I couldn’t have been more wrong. Sure, there is a town on top of a hill with houses running down each side of it. What it doesn’t have, is a castle at the top. The Aranjuez Palace is at the bottom, a ten-minute walk from the train station. There are several reasons for that. It wasn’t built in times of war therefore didn’t need to be defended. The palace was initially built as a hunting lodge and was far less impressive than it is now. Then Philip II moved the capital city from Toledo to Madrid and he needed a place to escape the heat in summer. But it’s only after it was almost destroyed by fire in 1748 that the king hired the great architect Francesco Sabatini to rebuild and enlarge. Thus we now have a main building flanked by two wing that form a “u”, surrounding in part a great plaza. Another reason for the situation of the palace was that later on, Isabel II had the train from Madrid stop at her door, something she couldn’t have done up on a hill.
The interior, including the main staircase, can only be qualified as grandiose. Silk wallpaper or rare Dutch tapestries cover the walls, damask and embroidered tulle or velvet and satin cover windows and seats, the furniture is gilded, the ceilings sport frescoes with allegorical or religious stories with the recurring theme of the monarchy’s good government, and marble floors designed by the best Italian architects.

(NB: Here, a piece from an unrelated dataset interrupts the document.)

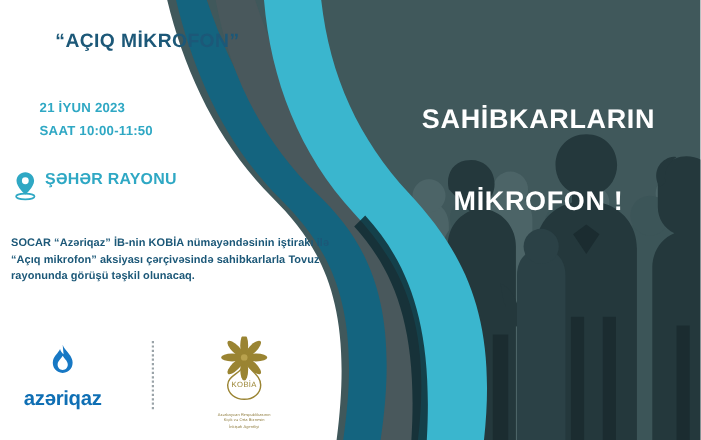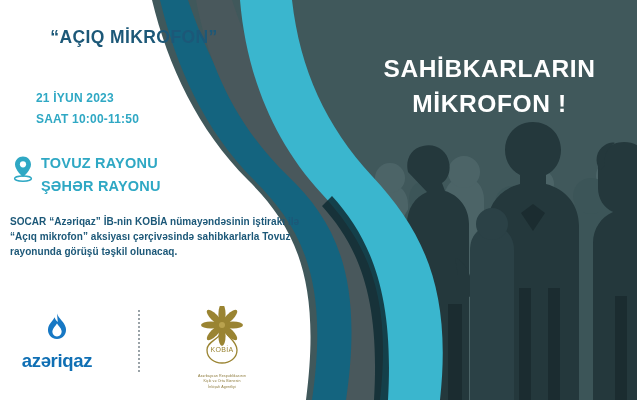"SAHİBKARLARIN" .headline div { margin-top: none -> 40px }
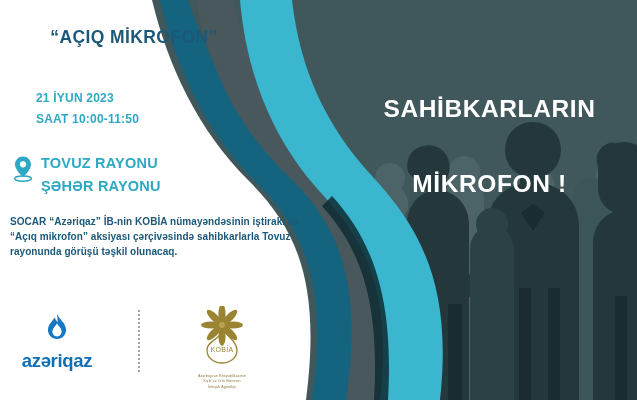"TOVUZ RAYONU" div { html: <div>TOVUZ RAYONU</div> -> none }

One room is entirely covered with rococo-style porcelain from the Royal Porcelain Factory of Buen Retiro that Philip II had brought back from Italy. Even the walls are covered with porcelain plaques screwed into beams at the back. The room as a Chinese theme as was the fashion of the time and took its creator Giuseppe Gricci from 1763 to 1765 to create. Even the candelabra is porcelain: it is shaped as a palm tree under which there is a “Chinaman” with a fan and a monkey on his shoulder.
Another room of note is the Mozarab-style room decorated with muqarnas similar to those of the great Alhambra. Instead of the usual mosaics, it was created with plaster and painted. The effect is somewhat dizzying, as every inch of wall is covered with decorations in the Arabic style. It was the only place in the palace where men could smoke.
Isabel II, the last queen of Spain, put her stamp on mainly every room in the palace. Most of the rooms have been preserved as they were in her time.
If you go to Aranjuez, a visit to the gardens is a must. They surround the palace and the city has encroached on some of the 750 acres of gardens that are now maintained by the historical branch of the Spanish government. The grounds teem with working fountains (although they stop working after one o’clock to start again later in the day). Grand, straight alleys made for horseback riding are flanked with immense plantain trees, some as tall as 120 feet (38 meters) and more than 200 years old. As you walk away from the palace and deeper into the gardens, deep silence is broken only by the sound of the Tagus river flowing, the wind stirring the leaves and the chirping of birds.
I have always been fascinated by Joaquin Rodrigo’s Concierto de Aranjuez. The music tries to transport you to another place and another time. Rodrigo said that his music tries to capture “the scent of magnolias, the singing of birds and the water sounds of the fountains” of the Aranjuez gardens. They are truly an instrument of inspiration.